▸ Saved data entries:
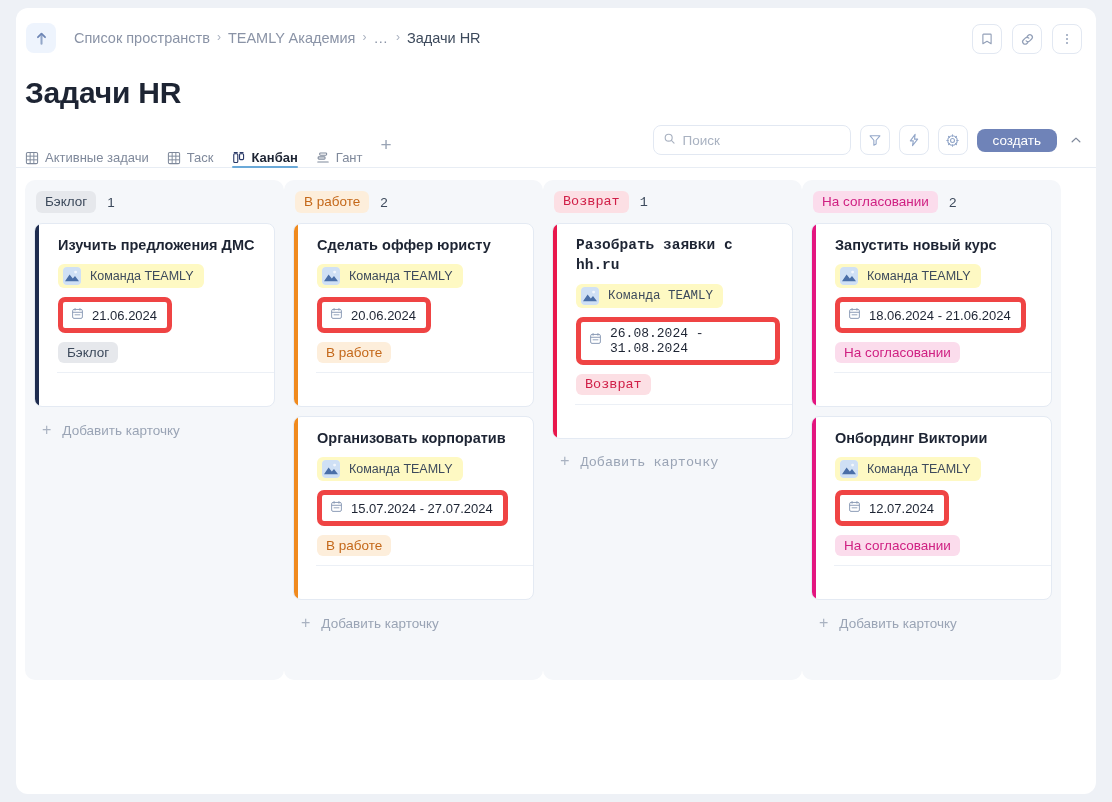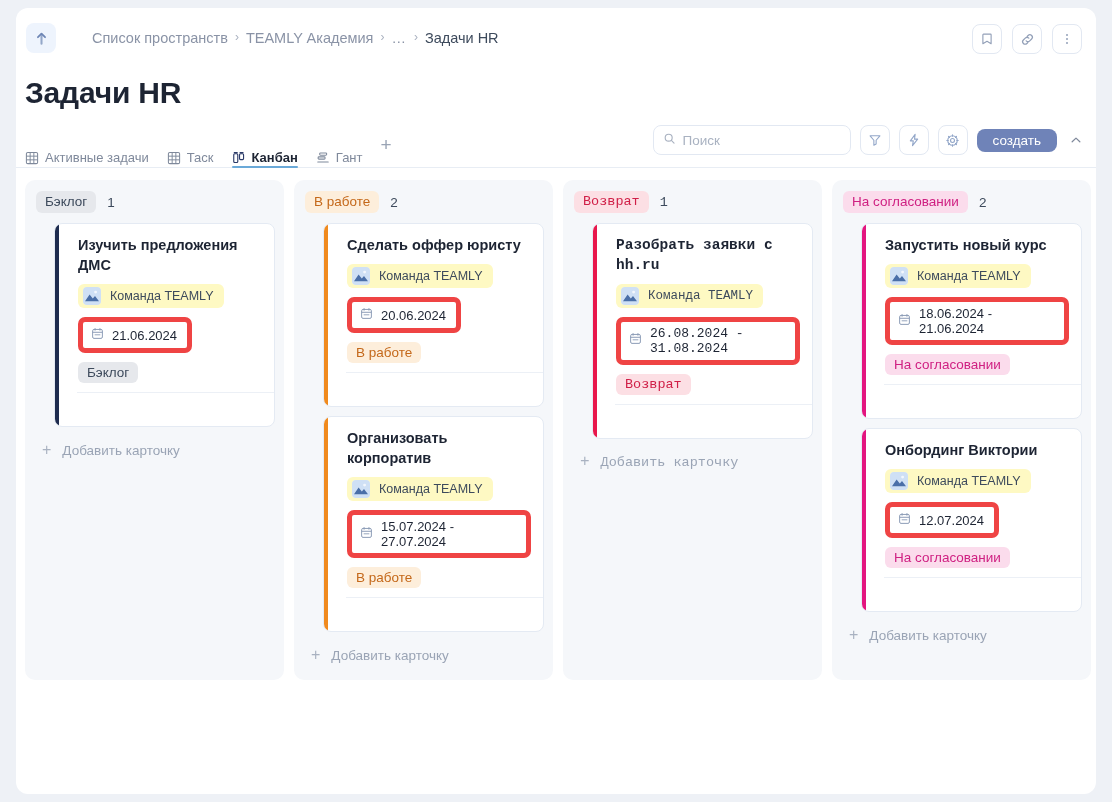--- a/index.html
+++ b/index.html
@@ -29,21 +29,21 @@
     width: 30px; height: 30px;
     background: #eef4fd;
     border-radius: 8px;
     display: flex; align-items: center; justify-content: center;
     flex: none;
     margin-left: 2px;
   }
   .backbtn svg { display: block; }
   .crumbs {
     display: flex; align-items: flex-start;
-    margin-left: 36px;
+    margin-left: 18px;
     font-size: 14.5px;
     color: #8a93a6;
     white-space: nowrap;
   }
   .crumbs .sep { margin: 0 7px; color: #aab2c0; font-size: 12px; }
   .crumbs .ell { color: #8a93a6; letter-spacing: 1px; }
   .crumbs .last { color: #3d4a5c; }
   .crumbs a { color: #8a93a6; text-decoration: none; }
 
   .hdr-actions {
@@ -134,21 +134,20 @@
     color: #fff;
     border-radius: 8px;
     font-size: 13.5px;
     display: flex; align-items: center; justify-content: center;
   }
   .chev { padding: 0 3px; display: flex; align-items: center; }
 
   
   .board {
     display: flex;
-    gap: 10px;
     padding: 12px 0 0 9px;
     align-items: flex-start;
   }
   .col {
     width: 259px;
     flex: none;
     background: #f5f7fa;
     border-radius: 10px;
     padding: 10px 9px 12px 9px;
     min-height: 500px;
@@ -170,21 +169,20 @@
   .colcount { font-size: 13.5px; color: #3d4a5c; }
 
   .card {
     background: #fff;
     border: 1px solid #e4eaf3;
     border-radius: 8px;
     margin-bottom: 9px;
     padding: 11px 12px 0 12px;
     position: relative;
     overflow: hidden;
-    margin-left: 20px;
   }
   .card .accent {
     position: absolute;
     left: 0; top: 0; bottom: 0;
     width: 4px;
     border-radius: 8px 0 0 8px;
   }
   .card-inner { padding-left: 11px; }
   .card-title {
     font-size: 14.5px;

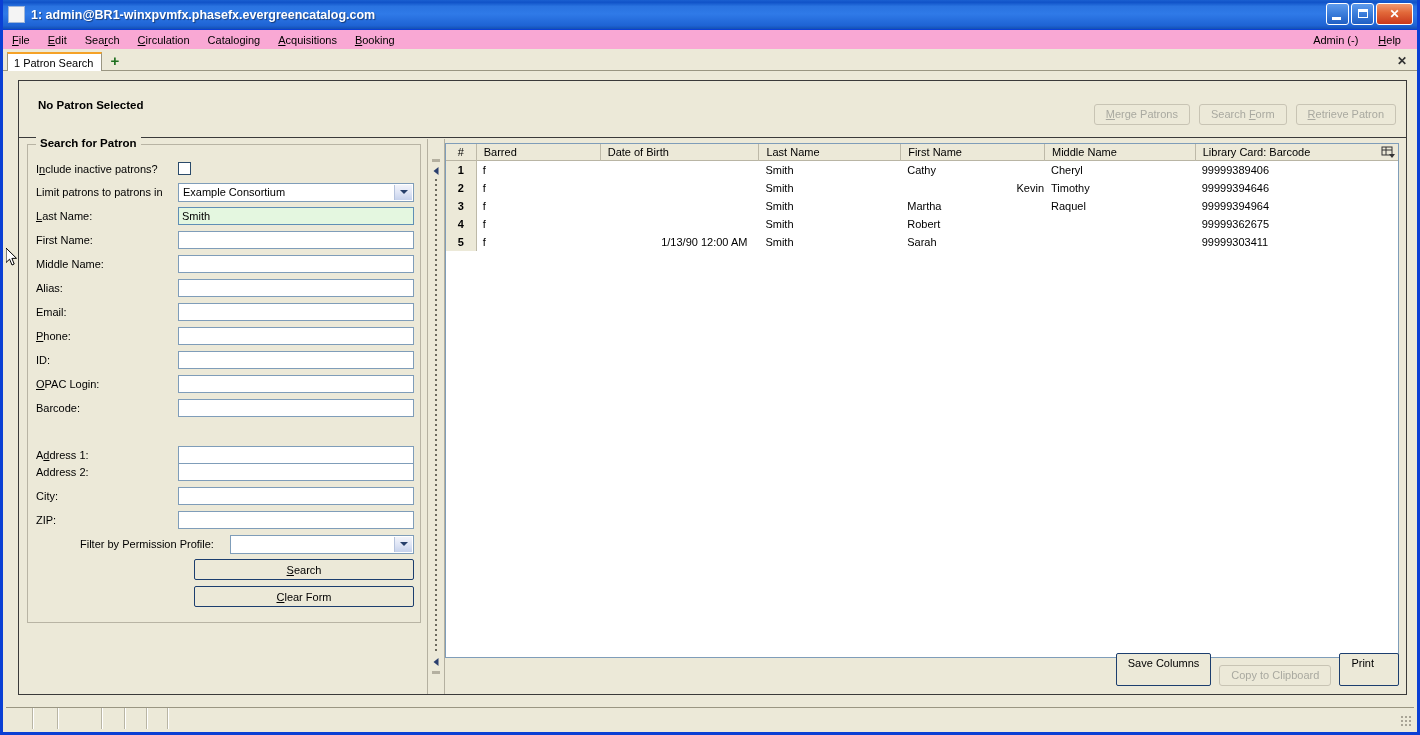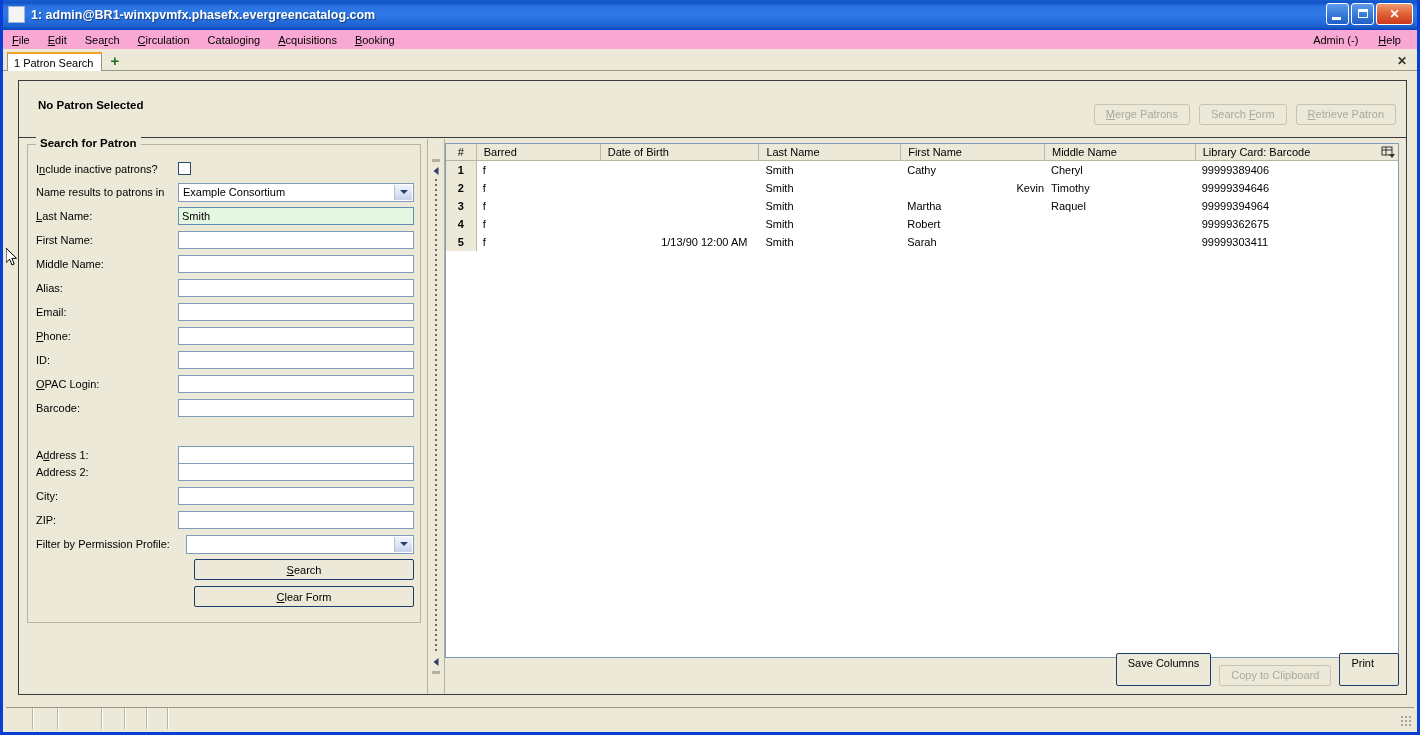--- a/index.html
+++ b/index.html
@@ -542,21 +542,21 @@
           <div class="group-legend">Search for Patron</div>
 
           <div class="frow" style="top:14px;">
             <div class="flabel">I<u>n</u>clude inactive patrons?</div>
             <div class="fctl">
               <span class="cbox"></span>
             </div>
           </div>
 
           <div class="frow" style="top:37px;">
-            <div class="flabel">Name results to patrons in</div>
+            <div class="flabel">Limit patrons to patrons in</div>
             <div class="fctl">
               <div class="sel">
                 <span>Example Consortium</span>
                 <span class="arrowbtn"></span>
               </div>
             </div>
           </div>
 
           <div class="frow" style="top:61px;">
             <div class="flabel"><u>L</u>ast Name:</div>
@@ -642,21 +642,21 @@
             </div>
           </div>
 
           <div class="frow" style="top:365px;justify-content:flex-end;">
             <div class="flabel">ZIP:</div>
             <div class="fctl">
               <input class="tbox" value="" style="">
             </div>
           </div>
 
-          <div class="frow" style="top:389px;">
+          <div class="frow" style="top:389px;margin-left:44px;">
             <div class="flabel" style="width:150px;">Filter by Permission Profile:</div>
             <div class="fctl">
               <div class="sel">
                 <span></span>
                 <span class="arrowbtn"></span>
               </div>
             </div>
           </div>
 
           <div class="fullbtn" style="top:414px;">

▸ TASK TO CARRY OUT:
Repeat the data word for word. Images are not part of the copy.

▸ TASK RESPONSE:
--- a/index.html
+++ b/index.html
@@ -29,21 +29,21 @@
     width: 30px; height: 30px;
     background: #eef4fd;
     border-radius: 8px;
     display: flex; align-items: center; justify-content: center;
     flex: none;
     margin-left: 2px;
   }
   .backbtn svg { display: block; }
   .crumbs {
     display: flex; align-items: flex-start;
-    margin-left: 36px;
+    margin-left: 18px;
     font-size: 14.5px;
     color: #8a93a6;
     white-space: nowrap;
   }
   .crumbs .sep { margin: 0 7px; color: #aab2c0; font-size: 12px; }
   .crumbs .ell { color: #8a93a6; letter-spacing: 1px; }
   .crumbs .last { color: #3d4a5c; }
   .crumbs a { color: #8a93a6; text-decoration: none; }
 
   .hdr-actions {
@@ -134,21 +134,20 @@
     color: #fff;
     border-radius: 8px;
     font-size: 13.5px;
     display: flex; align-items: center; justify-content: center;
   }
   .chev { padding: 0 3px; display: flex; align-items: center; }
 
   
   .board {
     display: flex;
-    gap: 10px;
     padding: 12px 0 0 9px;
     align-items: flex-start;
   }
   .col {
     width: 259px;
     flex: none;
     background: #f5f7fa;
     border-radius: 10px;
     padding: 10px 9px 12px 9px;
     min-height: 500px;
@@ -170,21 +169,20 @@
   .colcount { font-size: 13.5px; color: #3d4a5c; }
 
   .card {
     background: #fff;
     border: 1px solid #e4eaf3;
     border-radius: 8px;
     margin-bottom: 9px;
     padding: 11px 12px 0 12px;
     position: relative;
     overflow: hidden;
-    margin-left: 20px;
   }
   .card .accent {
     position: absolute;
     left: 0; top: 0; bottom: 0;
     width: 4px;
     border-radius: 8px 0 0 8px;
   }
   .card-inner { padding-left: 11px; }
   .card-title {
     font-size: 14.5px;

--- a/index.html
+++ b/index.html
@@ -542,21 +542,21 @@
           <div class="group-legend">Search for Patron</div>
 
           <div class="frow" style="top:14px;">
             <div class="flabel">I<u>n</u>clude inactive patrons?</div>
             <div class="fctl">
               <span class="cbox"></span>
             </div>
           </div>
 
           <div class="frow" style="top:37px;">
-            <div class="flabel">Name results to patrons in</div>
+            <div class="flabel">Limit patrons to patrons in</div>
             <div class="fctl">
               <div class="sel">
                 <span>Example Consortium</span>
                 <span class="arrowbtn"></span>
               </div>
             </div>
           </div>
 
           <div class="frow" style="top:61px;">
             <div class="flabel"><u>L</u>ast Name:</div>
@@ -642,21 +642,21 @@
             </div>
           </div>
 
           <div class="frow" style="top:365px;justify-content:flex-end;">
             <div class="flabel">ZIP:</div>
             <div class="fctl">
               <input class="tbox" value="" style="">
             </div>
           </div>
 
-          <div class="frow" style="top:389px;">
+          <div class="frow" style="top:389px;margin-left:44px;">
             <div class="flabel" style="width:150px;">Filter by Permission Profile:</div>
             <div class="fctl">
               <div class="sel">
                 <span></span>
                 <span class="arrowbtn"></span>
               </div>
             </div>
           </div>
 
           <div class="fullbtn" style="top:414px;">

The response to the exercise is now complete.